まず、マウスから分離された大腿骨、脛骨、骨盤、上腕骨を取ります。メスを使って長骨の成長板を切り裂き、骨端を取り除きます。M199培地と2%FBSを氷の上に置いた10センチの皿に入れます。
次に、28ゲージの針とM199培地と2%FBSを充填した10ミリリットルの注射器を使用して、骨髄を氷上の15ミリリットルのチューブに洗い流します。洗い流した骨を骨端のある皿に入れます。骨髄が落ち着くまで、15ミリリットルのチューブを氷の上で直立させます。
次に、M199培地と2%FBSを取り出します15ミリリットルのチューブに4ミリリットルのB&M解離カクテルを追加し、摂氏37度の水浴でインキュベートします。インキュベーション後、上清を回収し、70μmのセルストレーナーでろ過して冷たい50ミリリットルのチューブに入れます。残りの骨髄ペレットに2ミリリットルの新鮮なB&M解離カクテルを加え、水浴に戻します。
1ミリリットルのピペットを使用して、残っている骨髄片を精力的にピペットで動かします。前回と同じチューブにすべての細胞懸濁液を回収します。20ミリリットルのM199培地を0.5%BSA含有、および2ミリモルEDTAを細胞懸濁液に加えます。

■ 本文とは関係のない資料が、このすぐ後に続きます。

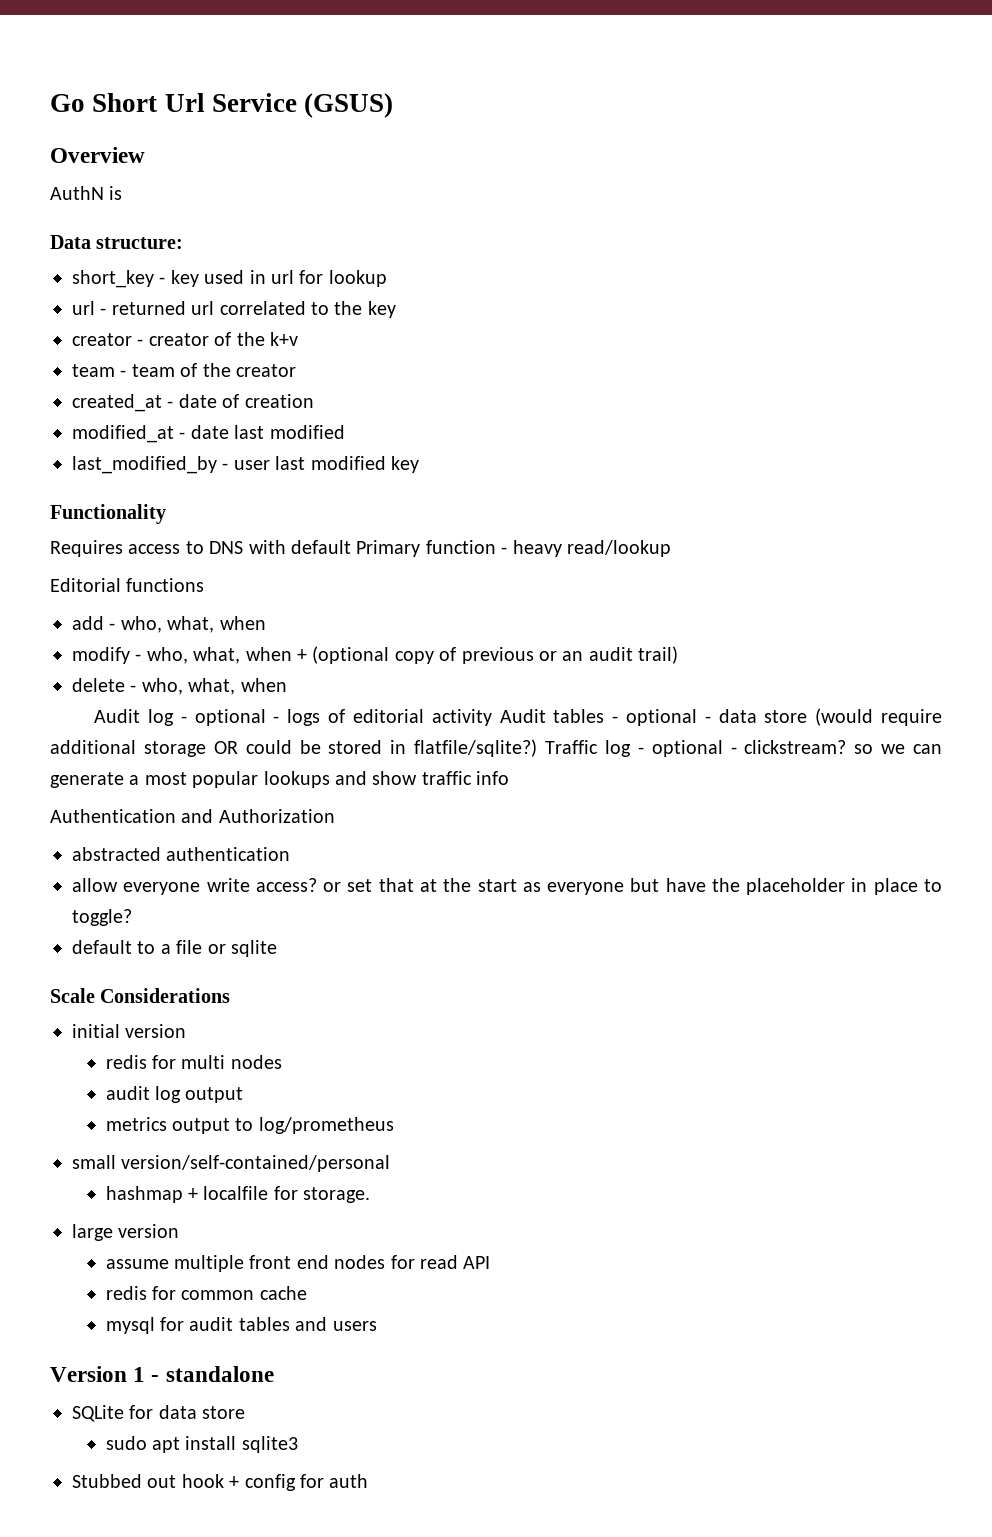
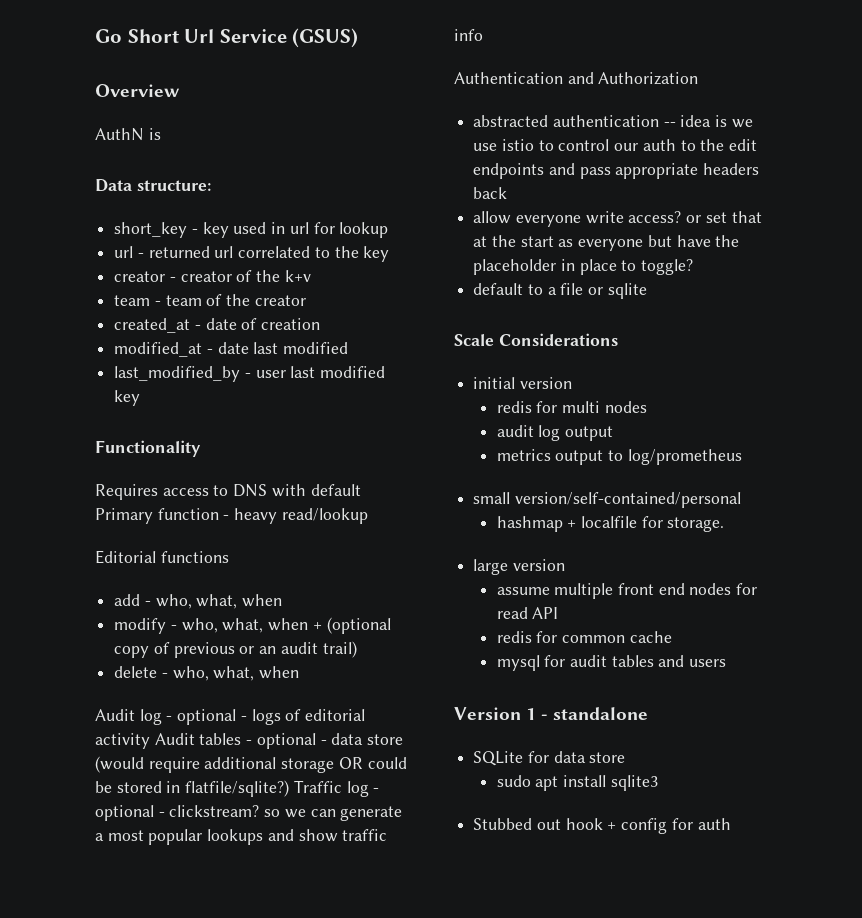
- abstracted authentication
+ abstracted authentication -- idea is we use istio to control our auth to the edit endpoints and pass appropriate headers back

その後、細胞を500Gで摂氏4度で5分間遠心分離します。ペレットを500マイクロリットルのPBSに再懸濁し、0.5%BSA抗体とビオチン抗体を添加します。オービタルシェーカーで、暗所の室温で10分間インキュベートします。
次に、磁気ビーズをしっかりと渦巻きます。25マイクロリットルのビーズをチューブに加え、オービタルシェーカーで再度インキュベートします。チューブを対応する磁石に2〜3分間置き、上清を新しいチューブに集めます。
50ミリリットルのチューブの平らなキャップエンドを使用して、10センチの皿で骨を小さく砕きます。上清を70マイクロメートルのセルストレーナーでろ過し、骨片を分離します。セルストレーナーの骨片をハサミで切り取ります。
骨片のあるフィルターを50ミリリットルのチューブに置き、メスでフィルターを開きます。ピンセットで、骨画分を5ミリリットルのマウスB&M解離ミックスに移します。次に、チューブを摂氏37度のウォーターバスに水平に置き、120RPMを30分間振とうします。
消化後、0.5%BSAと2ミリモルEDTAを含む25ミリリットルのM199培地を追加します。間質細胞を含む上清を70ミクロンの細胞ストレーナーでろ過し、冷たい50ミリリットルのチューブに入れます。